In the control group (those drinking water or soft drinks), blood levels of malondialdehyde, a marker for oxidative stress in the body which is linked to cancer risk, increased by around 55 per cent. But in the women who had the fruit drink fortified with antioxidants, malondialdehyde levels dropped by 16 per cent.

In further studies, Dr Shapira has indicated that tomato paste, a staple Greek ingredient containing antioxidants such as lycopene, reduces and delays UV-induced skin redness.

‘These antioxidants accumulate in the skin where they serve as a first line of protection against UV radiation and cell damage – and essentially protect the whole body against photo-oxidative stress from the sun,’ said Dr Shapira.

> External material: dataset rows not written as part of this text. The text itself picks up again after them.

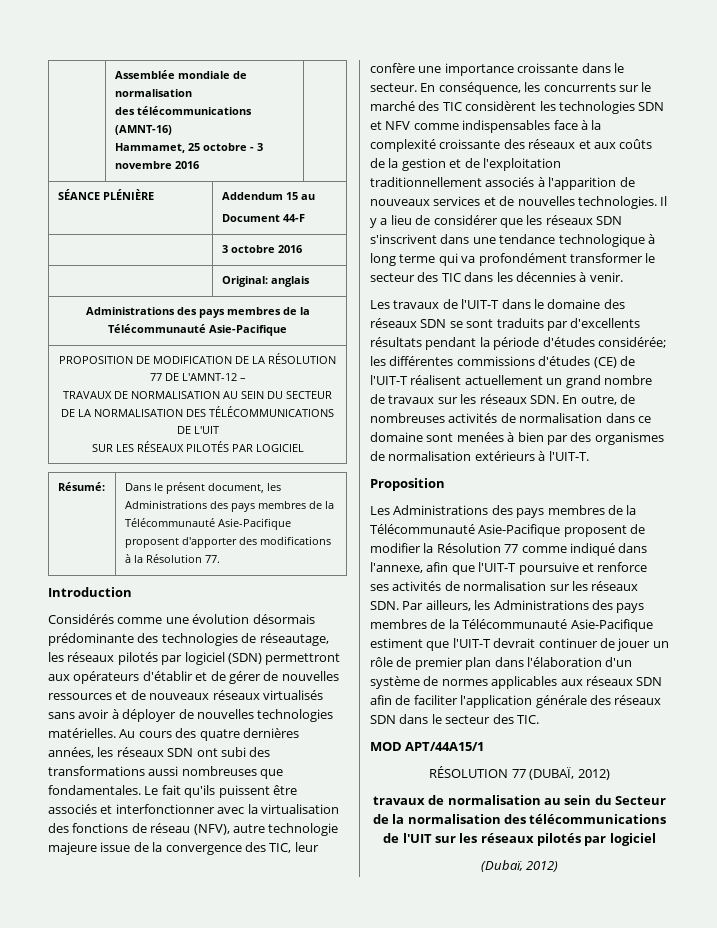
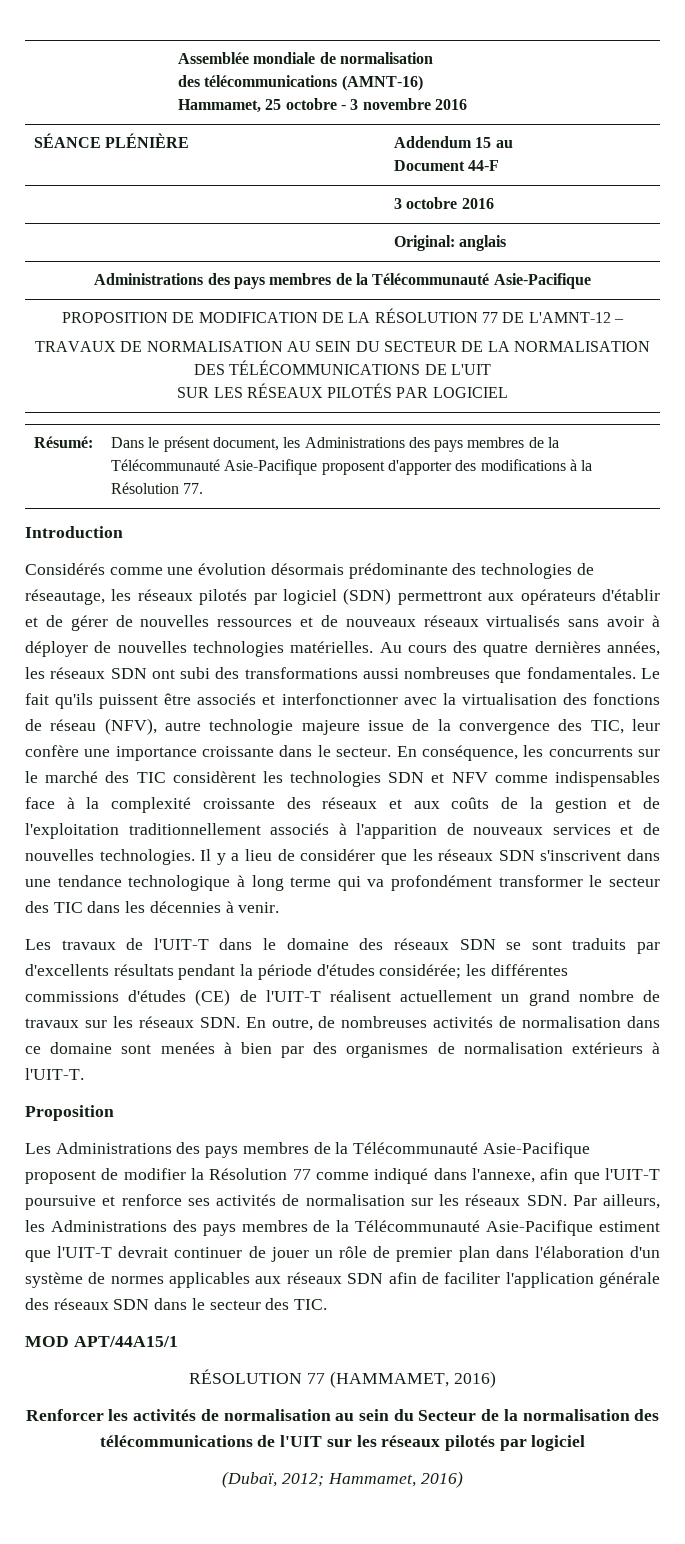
- RÉSOLUTION 77 (DUBAÏ, 2012)
- travaux de normalisation au sein du Secteur de la normalisation des télécommunications de l'UIT sur les réseaux pilotés par logiciel
+ RÉSOLUTION 77 (HAMMAMET, 2016)
+ Renforcer les activités de normalisation au sein du Secteur de la normalisation des télécommunications de l'UIT sur les réseaux pilotés par logiciel
- (Dubaï, 2012)
+ (Dubaï, 2012; Hammamet, 2016)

According to Dr Shapira, dietary supplements don’t have the same effect as foods, which provide a synergistic mixture of protective nutrients.

Spokesperson for the Dietitians Association of Australia, Dr Catherine Itsiopoulos, said the research is promising.

‘A traditional Mediterranean-style diet has already been shown to improve heart health and increase longevity. So this research provides another reason to consider going Greek with what you put on your plate,’ said Dr Itsiopoulos, an Accredited Practising Dietitian.
She said this could be critical for children, when the potential for inducing melanoma is highest, as the burns children get accumulate to increase risk in adulthood.